Most instructors will tell you that if you do not keep your class interesting, you will lose your students. Of course, if you are doing in-house training, or departmental training, you have somewhat of a captive audience. But even with that, if your folks are not excited about learning or practicing their skills, what have you accomplished? We only get better with experience and practice. Unfortunately, most departments do not run a tremendous amount of vehicle crashes that involve patients that are pinned or trapped. This leaves us with having to improve our skills with training and practice.
Let’s look at how we can go from the basics to the more advanced and keep a few challenges in there along the way. Most departments do very little hand tool training. Their theory is usually, “why should we train on hand tools, when we have $50,000 worth of high tech hydraulic rescue equipment?”
This does make a good point, and by all means you should use the best equipment you have at hand for the job. But remember, these high dollar tools are made by man, they are maintained by man, they are used by man, (this is a figure of speech, so do forgive me ladies, as you are included) and they will break down and fail. You always need a back-up plan and the knowledge on how to use basic hand tools and non hydraulic power tools to get the job done.

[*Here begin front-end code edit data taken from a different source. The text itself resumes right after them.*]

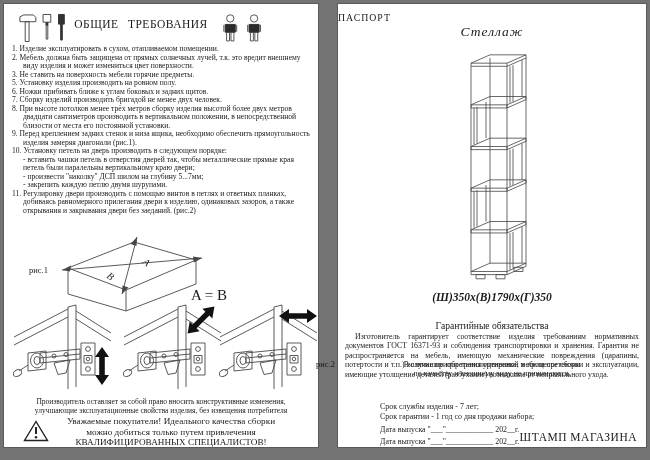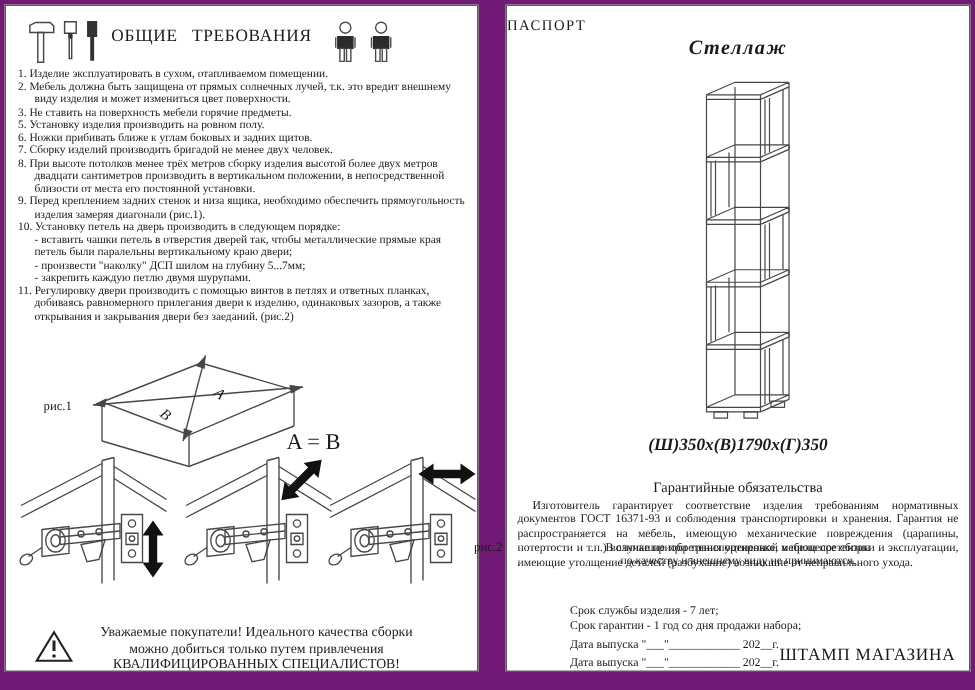"ОБЩИЕ ТРЕБОВАНИЯ" .page { background: #701a75 -> #737373 }
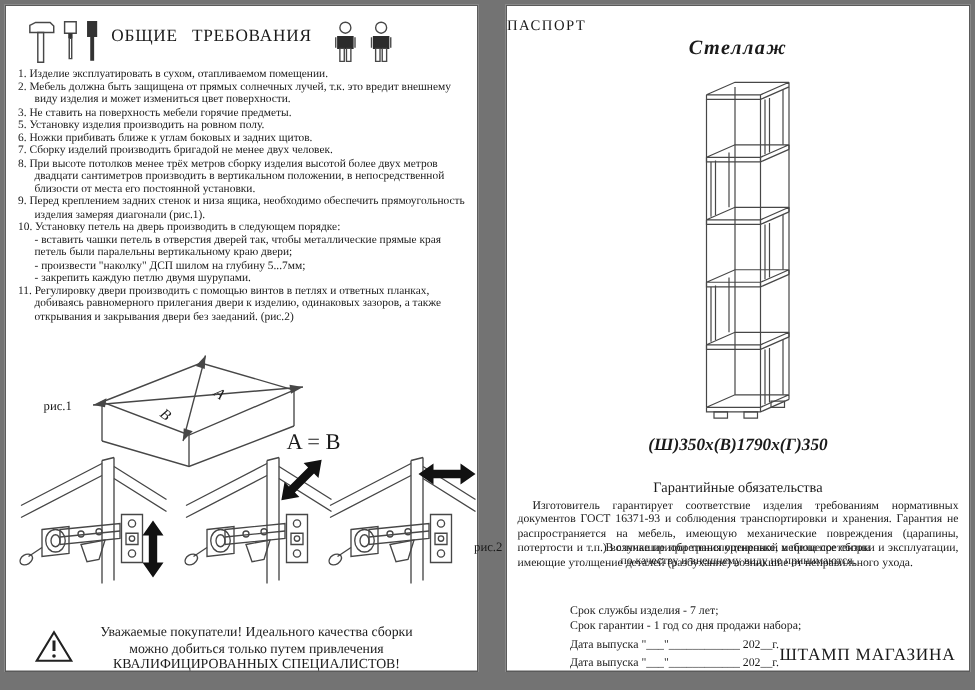"Стеллаж" .rp-product { font-weight: bold -> normal }
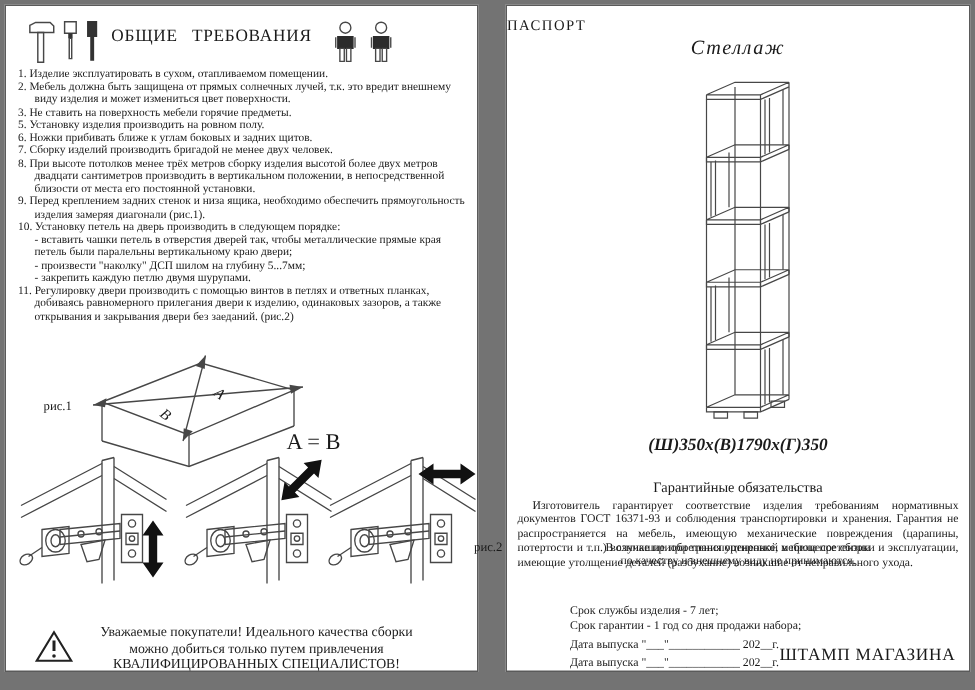"Производитель оставляет за собой право" div.manu-note { html: none -> <div>Производитель оставляет за собой право вносить конструктивные изменения, улучшающие эксплуатационные свойства изделия, без извещения потребителя</div> }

In the military, one of the Special Forces units is tasked with rescue, uses only the equipment carried in, two 50 pound packs to extricate from Humvees, Strikers and downed aircraft. You talk about a challenge.
Now it’s time to start with some really basic extrication training. Some call it “old school”; I prefer to call it good common sense training for the unexpected.
First, make sure your hand tools are in good shape, as they tend to be the tools used the least. You will need:
- Pry bars
- A come-along
- Large flat blade screwdrivers
- Three pound hammer
- Air chisel
- Reciprocating saw
- Impact wrench
- Haligan tool
- Ratchet and sockets
- High lift jacks
- Bottle jacks
I am sure there are more that I did not mention. If your folks are up to the challenge, have them remove the roof, the doors, push or lift the dash, and then remove the seats. Once they feel good about what they are doing, it is time to add a little fun to the training.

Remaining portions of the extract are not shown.